◆ REQUIREMENT: Reproduce only what runs from the line containing "2025-05-04 19:00:00: 0.64 -> 0.58" to the line containing "17:00: none -> 10000" in the records below, inclusive. Keep it exact, and keep the pictures out.

◆ DATA TO EXAMINE:
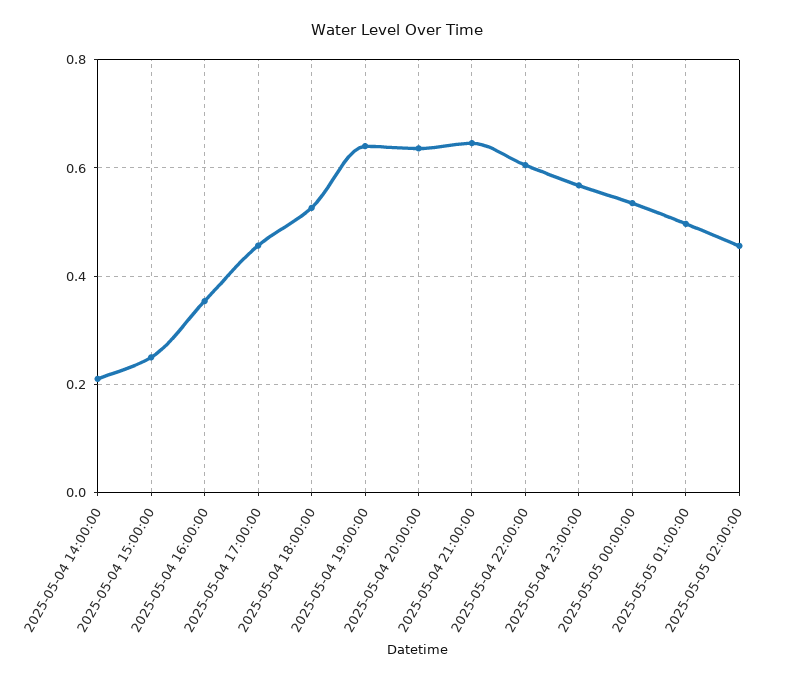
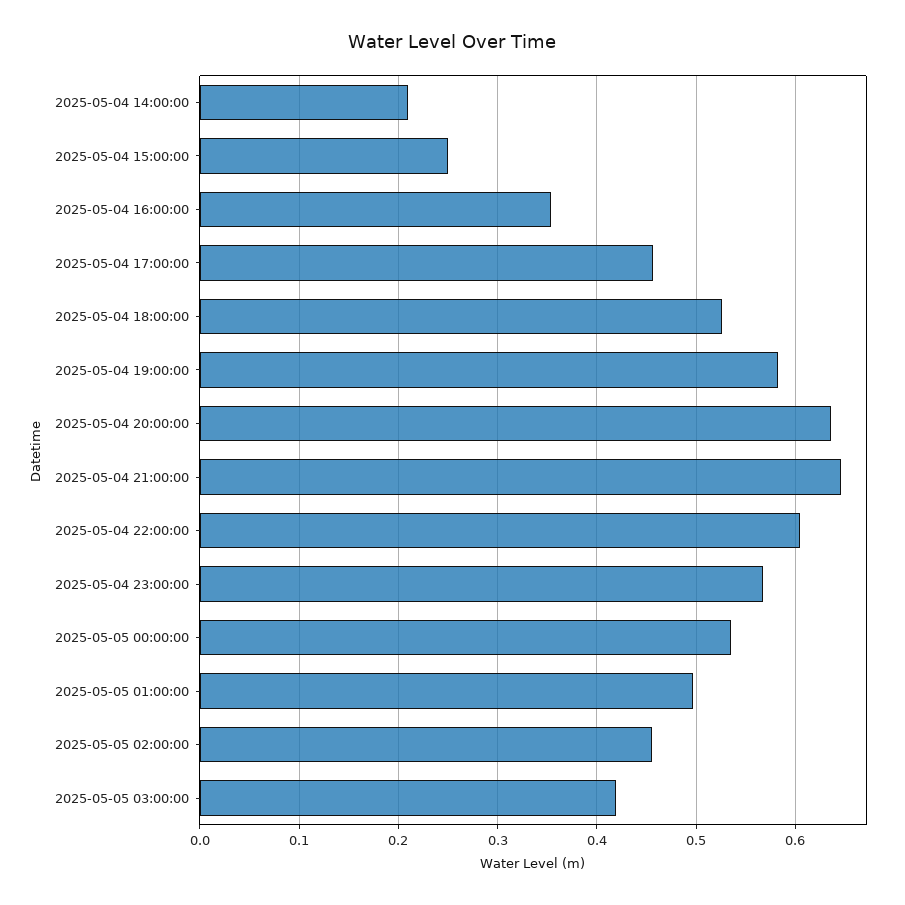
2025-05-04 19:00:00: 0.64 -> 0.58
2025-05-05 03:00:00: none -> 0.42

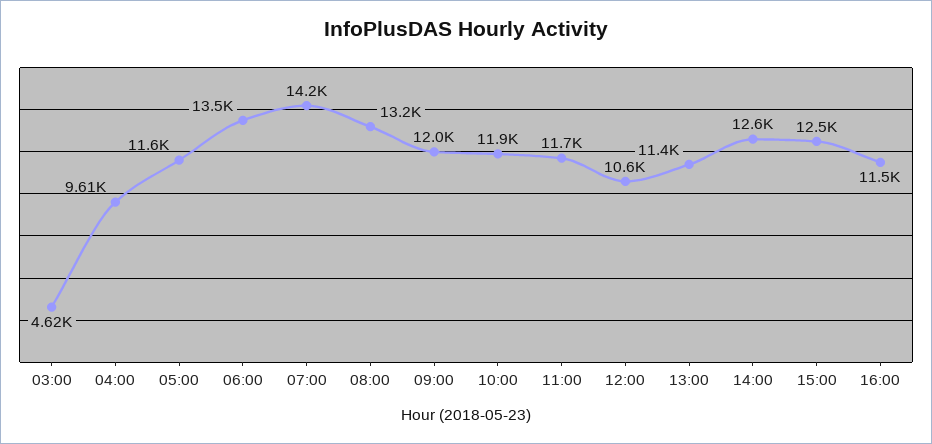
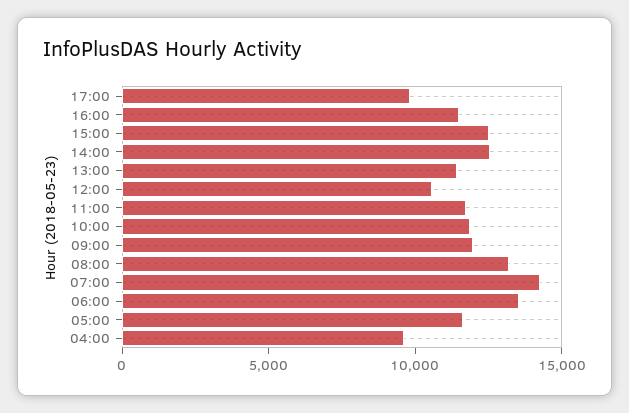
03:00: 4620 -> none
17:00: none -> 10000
---
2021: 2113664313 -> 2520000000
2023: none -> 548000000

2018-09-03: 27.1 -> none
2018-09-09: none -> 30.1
---
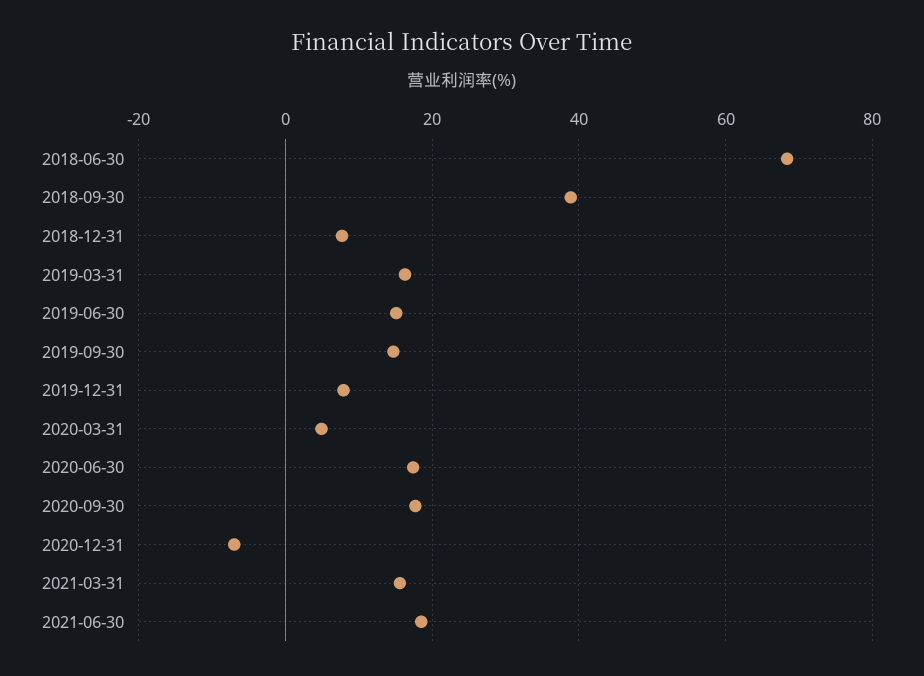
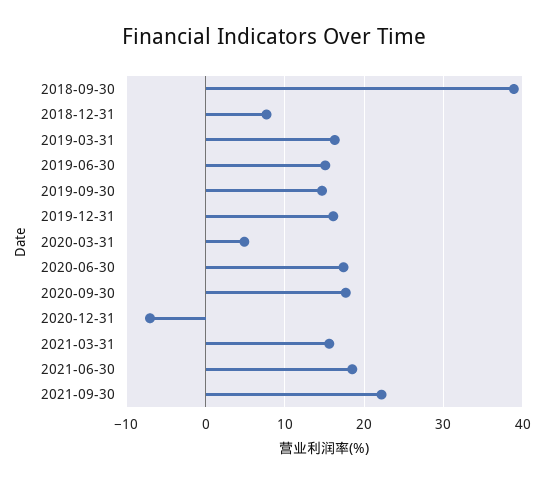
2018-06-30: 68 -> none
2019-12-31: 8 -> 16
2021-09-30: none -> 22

◆ SOLUTION TO THIS EXERCISE:
2025-05-04 19:00:00: 0.64 -> 0.58
2025-05-05 03:00:00: none -> 0.42

03:00: 4620 -> none
17:00: none -> 10000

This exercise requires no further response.